Change detection outputs
########

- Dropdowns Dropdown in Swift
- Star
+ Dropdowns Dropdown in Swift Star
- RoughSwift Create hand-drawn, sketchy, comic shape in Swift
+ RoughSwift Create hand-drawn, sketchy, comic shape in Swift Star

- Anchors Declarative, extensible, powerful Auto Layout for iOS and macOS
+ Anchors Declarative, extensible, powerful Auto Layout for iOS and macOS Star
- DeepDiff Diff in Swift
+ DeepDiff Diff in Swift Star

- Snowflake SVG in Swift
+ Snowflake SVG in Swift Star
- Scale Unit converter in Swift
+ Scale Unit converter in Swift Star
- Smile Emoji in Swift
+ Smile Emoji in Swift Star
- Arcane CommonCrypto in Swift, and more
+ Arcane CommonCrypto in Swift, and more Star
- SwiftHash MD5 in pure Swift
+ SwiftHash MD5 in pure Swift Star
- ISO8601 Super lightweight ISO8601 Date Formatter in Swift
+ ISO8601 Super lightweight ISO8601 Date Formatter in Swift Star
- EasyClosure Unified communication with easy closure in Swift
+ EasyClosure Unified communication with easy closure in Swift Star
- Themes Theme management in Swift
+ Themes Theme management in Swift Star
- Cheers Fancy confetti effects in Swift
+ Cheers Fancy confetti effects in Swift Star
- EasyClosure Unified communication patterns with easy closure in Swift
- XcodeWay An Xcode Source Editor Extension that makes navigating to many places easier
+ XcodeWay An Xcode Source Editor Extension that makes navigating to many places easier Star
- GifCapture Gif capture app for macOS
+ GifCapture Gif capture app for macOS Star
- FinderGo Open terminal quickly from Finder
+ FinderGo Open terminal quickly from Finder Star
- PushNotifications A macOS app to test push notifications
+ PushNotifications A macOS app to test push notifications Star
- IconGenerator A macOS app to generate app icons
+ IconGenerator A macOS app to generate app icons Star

########

- [Task goal]: Your task is to print all of the records exactly.

- [Solution to this exercise]:
- Dropdowns Dropdown in Swift
- Star
+ Dropdowns Dropdown in Swift Star
- RoughSwift Create hand-drawn, sketchy, comic shape in Swift
+ RoughSwift Create hand-drawn, sketchy, comic shape in Swift Star

- Anchors Declarative, extensible, powerful Auto Layout for iOS and macOS
+ Anchors Declarative, extensible, powerful Auto Layout for iOS and macOS Star
- DeepDiff Diff in Swift
+ DeepDiff Diff in Swift Star

- Snowflake SVG in Swift
+ Snowflake SVG in Swift Star
- Scale Unit converter in Swift
+ Scale Unit converter in Swift Star
- Smile Emoji in Swift
+ Smile Emoji in Swift Star
- Arcane CommonCrypto in Swift, and more
+ Arcane CommonCrypto in Swift, and more Star
- SwiftHash MD5 in pure Swift
+ SwiftHash MD5 in pure Swift Star
- ISO8601 Super lightweight ISO8601 Date Formatter in Swift
+ ISO8601 Super lightweight ISO8601 Date Formatter in Swift Star
- EasyClosure Unified communication with easy closure in Swift
+ EasyClosure Unified communication with easy closure in Swift Star
- Themes Theme management in Swift
+ Themes Theme management in Swift Star
- Cheers Fancy confetti effects in Swift
+ Cheers Fancy confetti effects in Swift Star
- EasyClosure Unified communication patterns with easy closure in Swift
- XcodeWay An Xcode Source Editor Extension that makes navigating to many places easier
+ XcodeWay An Xcode Source Editor Extension that makes navigating to many places easier Star
- GifCapture Gif capture app for macOS
+ GifCapture Gif capture app for macOS Star
- FinderGo Open terminal quickly from Finder
+ FinderGo Open terminal quickly from Finder Star
- PushNotifications A macOS app to test push notifications
+ PushNotifications A macOS app to test push notifications Star
- IconGenerator A macOS app to generate app icons
+ IconGenerator A macOS app to generate app icons Star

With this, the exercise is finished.